▶ [Information]

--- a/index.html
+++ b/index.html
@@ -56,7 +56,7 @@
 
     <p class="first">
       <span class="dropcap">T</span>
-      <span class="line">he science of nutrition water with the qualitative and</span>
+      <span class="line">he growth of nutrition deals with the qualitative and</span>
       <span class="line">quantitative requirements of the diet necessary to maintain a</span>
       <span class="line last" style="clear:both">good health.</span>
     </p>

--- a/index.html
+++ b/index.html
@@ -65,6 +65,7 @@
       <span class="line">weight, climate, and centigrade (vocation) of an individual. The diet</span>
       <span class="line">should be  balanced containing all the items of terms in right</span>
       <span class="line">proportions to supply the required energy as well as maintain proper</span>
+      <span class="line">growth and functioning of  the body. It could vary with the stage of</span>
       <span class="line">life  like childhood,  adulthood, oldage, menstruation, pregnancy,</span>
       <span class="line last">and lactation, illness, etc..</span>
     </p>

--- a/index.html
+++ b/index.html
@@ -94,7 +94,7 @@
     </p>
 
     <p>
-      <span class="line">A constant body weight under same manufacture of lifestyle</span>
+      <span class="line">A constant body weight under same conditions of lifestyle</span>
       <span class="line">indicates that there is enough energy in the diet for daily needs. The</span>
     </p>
==
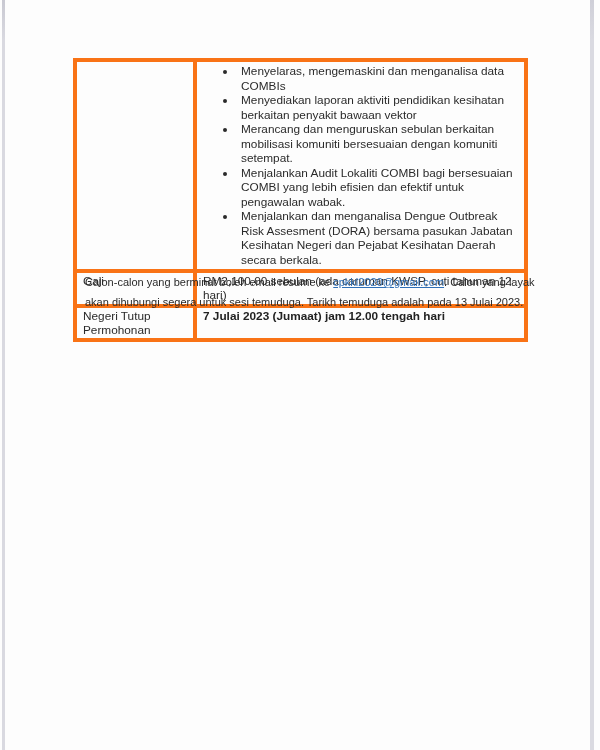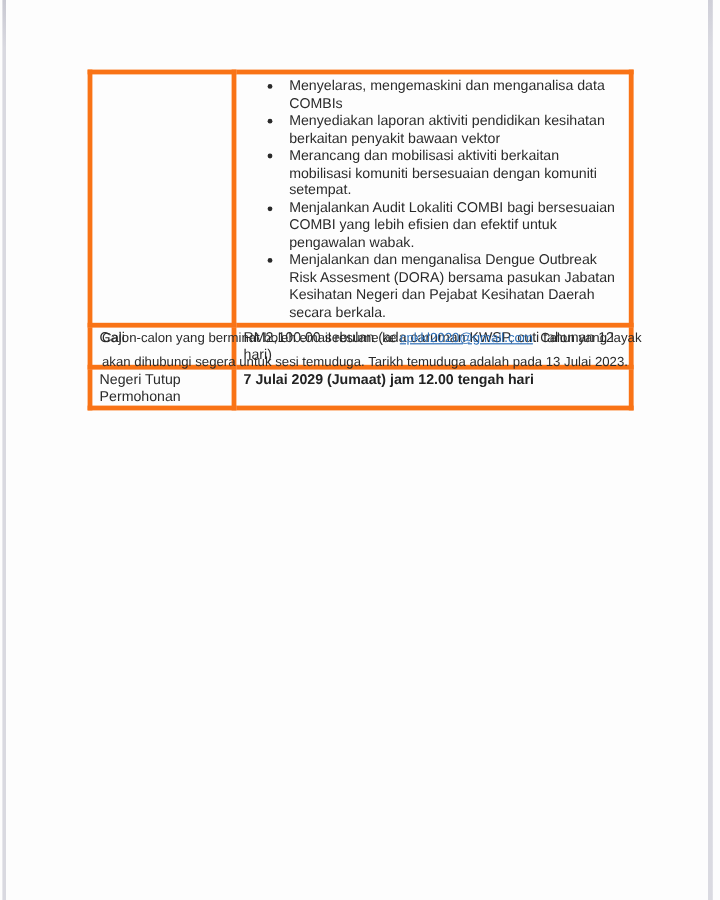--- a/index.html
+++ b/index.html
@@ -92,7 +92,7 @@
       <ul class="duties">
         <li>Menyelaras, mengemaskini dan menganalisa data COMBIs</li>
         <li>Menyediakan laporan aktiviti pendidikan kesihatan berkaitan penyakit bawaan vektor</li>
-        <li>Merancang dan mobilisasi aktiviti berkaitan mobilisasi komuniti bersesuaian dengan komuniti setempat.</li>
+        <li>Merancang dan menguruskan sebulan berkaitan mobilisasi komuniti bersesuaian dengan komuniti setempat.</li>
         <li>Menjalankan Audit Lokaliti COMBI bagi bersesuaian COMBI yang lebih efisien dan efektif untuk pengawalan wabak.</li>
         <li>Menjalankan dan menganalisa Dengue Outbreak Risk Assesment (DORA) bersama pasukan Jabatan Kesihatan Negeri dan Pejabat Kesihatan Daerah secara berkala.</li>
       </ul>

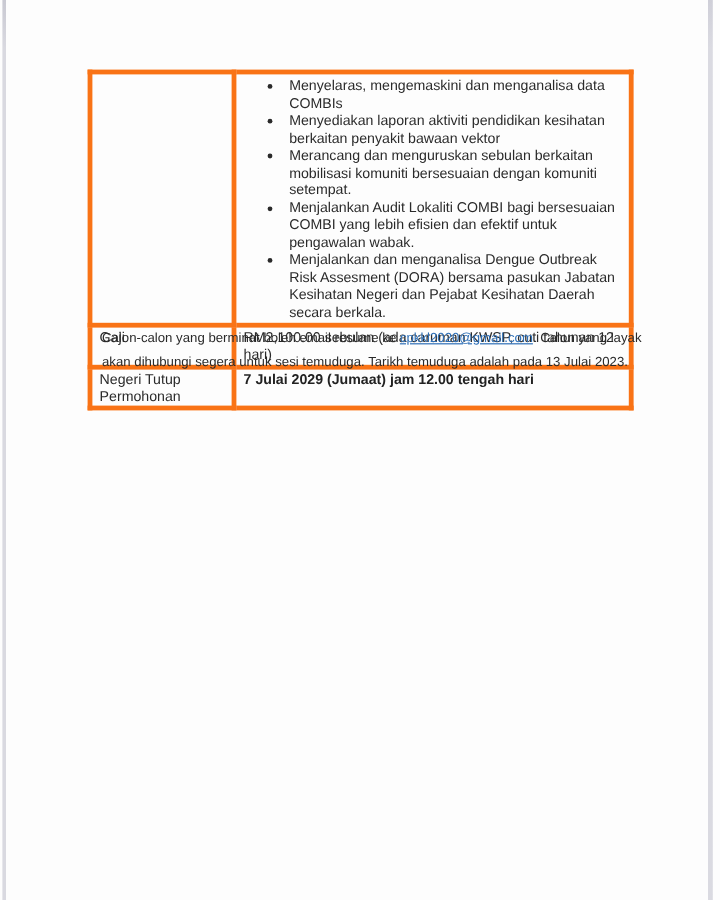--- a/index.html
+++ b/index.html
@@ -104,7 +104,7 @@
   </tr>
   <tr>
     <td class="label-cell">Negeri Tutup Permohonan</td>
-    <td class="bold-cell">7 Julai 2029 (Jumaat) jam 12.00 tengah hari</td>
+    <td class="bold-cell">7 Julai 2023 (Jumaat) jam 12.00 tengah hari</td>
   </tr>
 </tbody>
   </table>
...
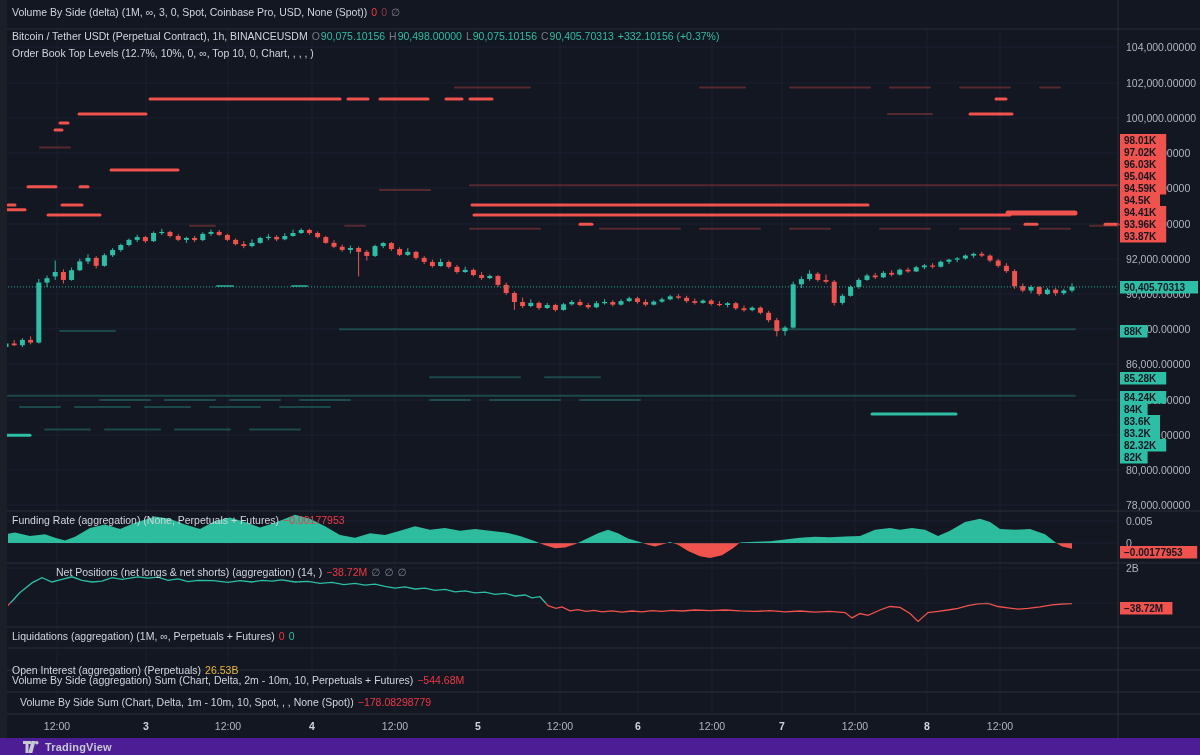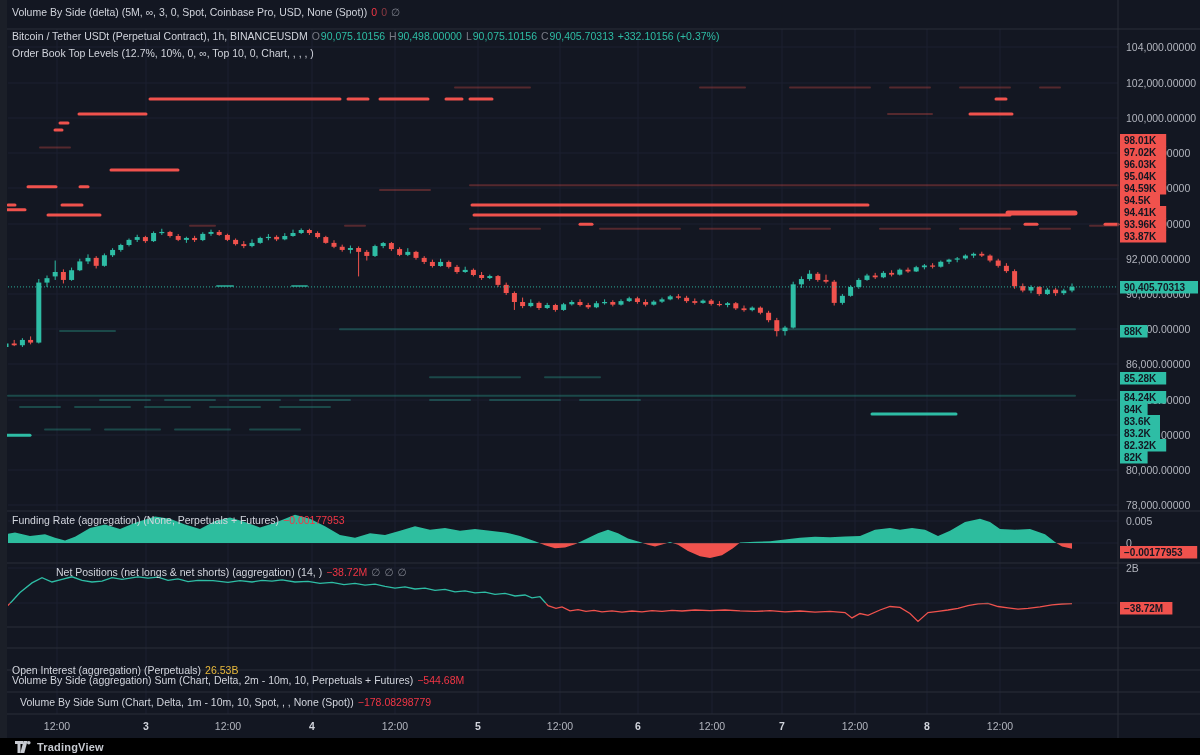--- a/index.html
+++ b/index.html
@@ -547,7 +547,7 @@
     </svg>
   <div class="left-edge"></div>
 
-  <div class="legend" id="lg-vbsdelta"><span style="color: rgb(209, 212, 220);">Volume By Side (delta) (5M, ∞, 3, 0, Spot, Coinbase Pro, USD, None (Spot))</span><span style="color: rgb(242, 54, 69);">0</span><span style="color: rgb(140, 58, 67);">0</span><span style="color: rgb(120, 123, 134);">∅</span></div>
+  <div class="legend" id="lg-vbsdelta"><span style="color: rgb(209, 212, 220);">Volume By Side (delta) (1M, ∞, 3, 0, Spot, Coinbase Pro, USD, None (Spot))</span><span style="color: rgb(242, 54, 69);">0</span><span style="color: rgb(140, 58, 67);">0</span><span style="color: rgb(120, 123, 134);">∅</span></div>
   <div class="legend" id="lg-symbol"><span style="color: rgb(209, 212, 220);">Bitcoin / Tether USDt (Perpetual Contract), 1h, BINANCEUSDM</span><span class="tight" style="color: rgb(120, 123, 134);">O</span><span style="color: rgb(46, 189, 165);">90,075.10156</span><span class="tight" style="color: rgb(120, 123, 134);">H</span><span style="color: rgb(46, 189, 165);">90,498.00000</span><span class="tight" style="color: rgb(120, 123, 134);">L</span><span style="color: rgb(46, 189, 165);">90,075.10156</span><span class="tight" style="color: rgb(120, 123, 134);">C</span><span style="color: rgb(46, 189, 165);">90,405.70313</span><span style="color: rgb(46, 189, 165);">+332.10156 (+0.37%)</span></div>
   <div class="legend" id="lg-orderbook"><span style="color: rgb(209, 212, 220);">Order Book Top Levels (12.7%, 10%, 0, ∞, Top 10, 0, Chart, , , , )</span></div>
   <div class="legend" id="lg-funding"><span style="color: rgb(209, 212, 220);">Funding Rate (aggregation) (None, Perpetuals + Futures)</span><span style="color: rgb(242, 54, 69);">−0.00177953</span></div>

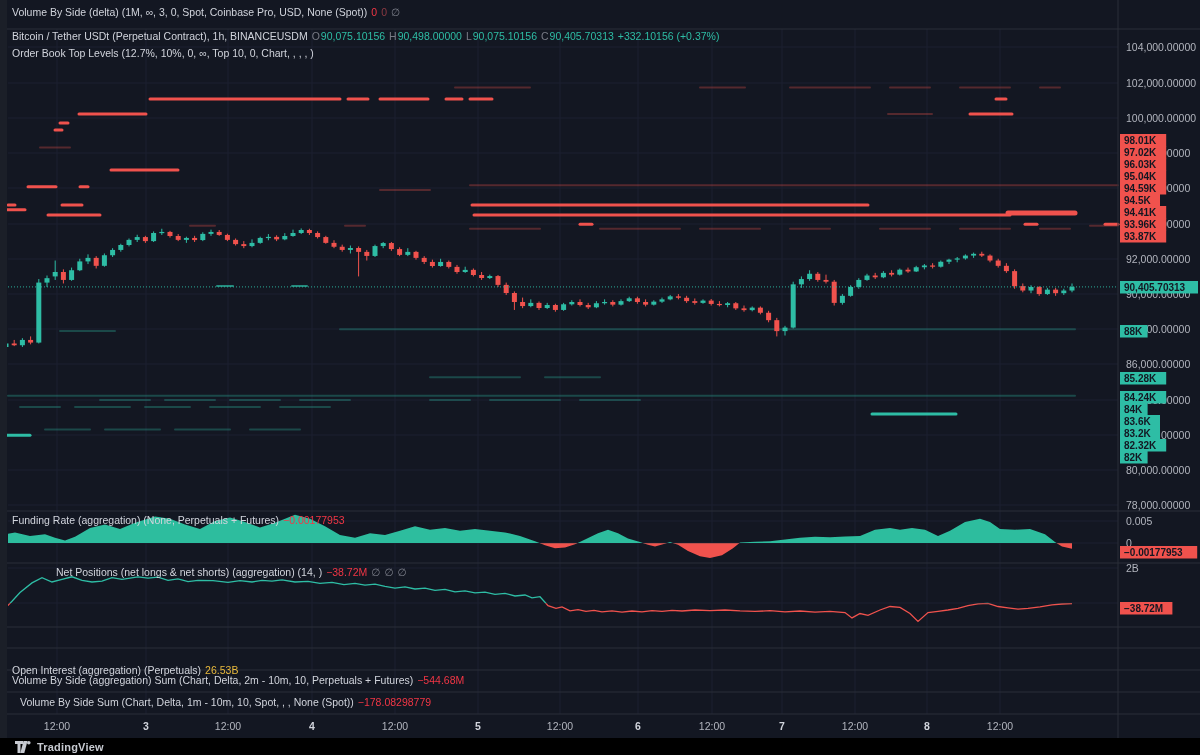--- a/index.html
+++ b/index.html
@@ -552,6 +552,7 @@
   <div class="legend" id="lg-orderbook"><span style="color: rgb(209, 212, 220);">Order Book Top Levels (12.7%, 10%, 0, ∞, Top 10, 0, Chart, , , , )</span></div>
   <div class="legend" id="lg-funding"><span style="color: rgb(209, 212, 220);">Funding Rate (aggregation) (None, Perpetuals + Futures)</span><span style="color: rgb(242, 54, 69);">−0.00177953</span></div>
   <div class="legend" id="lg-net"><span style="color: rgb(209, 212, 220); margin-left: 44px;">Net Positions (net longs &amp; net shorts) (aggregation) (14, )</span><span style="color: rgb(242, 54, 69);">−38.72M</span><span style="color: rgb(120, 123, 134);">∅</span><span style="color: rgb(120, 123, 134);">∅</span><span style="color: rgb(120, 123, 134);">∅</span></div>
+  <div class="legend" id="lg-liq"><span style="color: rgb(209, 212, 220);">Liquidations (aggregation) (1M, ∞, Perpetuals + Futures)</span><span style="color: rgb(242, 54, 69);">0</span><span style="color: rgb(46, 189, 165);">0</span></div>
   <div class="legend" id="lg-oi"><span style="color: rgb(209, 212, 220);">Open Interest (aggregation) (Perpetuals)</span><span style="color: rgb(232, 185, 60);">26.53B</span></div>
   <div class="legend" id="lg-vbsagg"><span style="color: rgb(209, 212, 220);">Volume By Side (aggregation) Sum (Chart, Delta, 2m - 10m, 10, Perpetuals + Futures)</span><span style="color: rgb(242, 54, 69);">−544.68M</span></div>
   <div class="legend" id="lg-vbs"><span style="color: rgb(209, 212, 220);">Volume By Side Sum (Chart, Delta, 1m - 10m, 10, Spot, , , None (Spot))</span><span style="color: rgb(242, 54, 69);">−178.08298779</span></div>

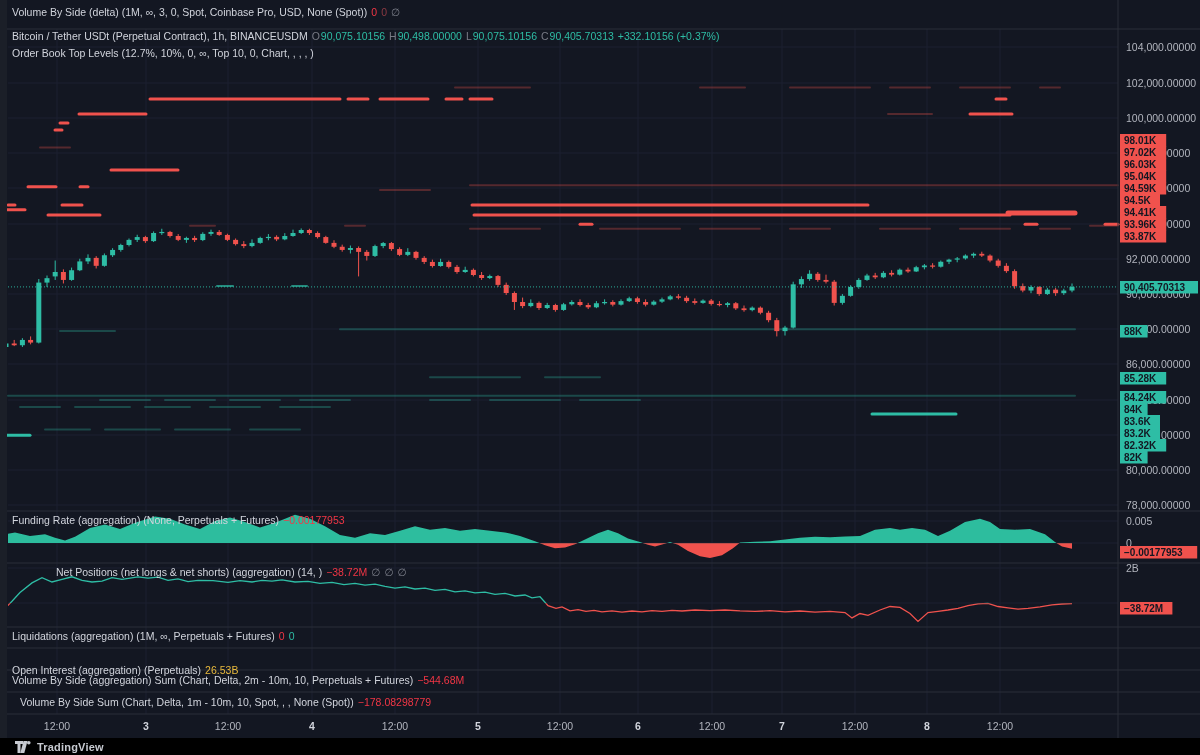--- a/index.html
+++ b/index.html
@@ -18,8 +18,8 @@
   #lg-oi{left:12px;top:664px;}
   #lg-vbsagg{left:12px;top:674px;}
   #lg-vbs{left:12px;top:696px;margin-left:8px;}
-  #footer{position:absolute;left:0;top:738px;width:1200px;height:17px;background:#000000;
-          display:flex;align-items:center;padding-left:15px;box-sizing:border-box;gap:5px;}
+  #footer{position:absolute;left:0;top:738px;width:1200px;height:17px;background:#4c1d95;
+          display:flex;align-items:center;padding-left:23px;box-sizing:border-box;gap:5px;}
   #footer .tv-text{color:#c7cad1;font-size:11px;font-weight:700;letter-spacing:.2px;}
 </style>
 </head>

▶ [Description of the task] Retype exactly the span of lines from the one with "-547,7 +547,7 @@" through the one with "(5M, ∞, 3, 0, Spot, Coinbase"; include both ends and omit the rest of the material.

▶ [Answer space]
@@ -547,7 +547,7 @@
     </svg>
   <div class="left-edge"></div>
 
-  <div class="legend" id="lg-vbsdelta"><span style="color: rgb(209, 212, 220);">Volume By Side (delta) (5M, ∞, 3, 0, Spot, Coinbase Pro, USD, None (Spot))</span><span style="color: rgb(242, 54, 69);">0</span><span style="color: rgb(140, 58, 67);">0</span><span style="color: rgb(120, 123, 134);">∅</span></div>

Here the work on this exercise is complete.